Thursday, August 6, 2009: 9:20 AM
Grand Pavillion III, Hyatt
Margaret E. K. Evans, Ecology and Evolutionary Biology, University of Arizona, Tucson, AZ, Kent E. Holsinger, Ecology and Evolutionary Biology, University of Connecticut, Storrs, CT and Eric S. Menges, Plant Ecology Program, Archbold Biological Station, Venus, FL
Background/Question/Methods Understanding and predicting fluctuations in the abundance of natural populations is a central activity of ecology. Natural populations are inevitably under the influence of stochastic processes (weather, floods, fire); this environmental variation causes variation in vital rates (survival, fecundity) which may be positively or negatively correlated across the life cycle. We used twenty years of data and a hierarchical Bayesian model to estimate vital rates and their covariation for an endangered plant,
Dicerandra frutescens ssp.
frutescens (Lamiaceae), as a function of time-since-fire and year effects. Samples from the joint posterior distribution of model parameters were then used to simulate population dynamics as a function of fire regime and year variation. The design of the simulations allowed us to partition variation in the stochastic population growth rate due to process variability (fire, year effects, and demographic stochasticity) vs. parameter uncertainty (finite amounts of data).

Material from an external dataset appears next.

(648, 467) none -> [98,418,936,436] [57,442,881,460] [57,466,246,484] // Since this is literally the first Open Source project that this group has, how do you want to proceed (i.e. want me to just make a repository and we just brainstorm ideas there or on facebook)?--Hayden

Results/Conclusions Time-since-fire had negative effects on recruitment and fecundity: germination and the number of flowering branches declined with time-since-fire, and reproductive plants were increasingly likely to become non-reproductive. Time-since-fire had little effect, or possibly a positive effect, on survival. Model comparison strongly supported inclusion of time-since-fire effects and weakly supported inclusion of year effects. Simulations of population growth suggested populations of Dicerandra frutescens ssp. frutescens are least likely to go extinct if the average time between fires is 24 to 28 years. About half of the variation in the stochastic population growth rate was due to parameter uncertainty. This worked example illustrates a general analytical framework for 1) estimating vital rates as a function of an environmental factor, 2) accounting for covariation among vital rates due to fixed and random effects, and 3) simulating population dynamics as a function of stochastic environmental processes while taking into account uncertainty about their effects. We discuss future areas of development for hierarchical Bayesian population modeling.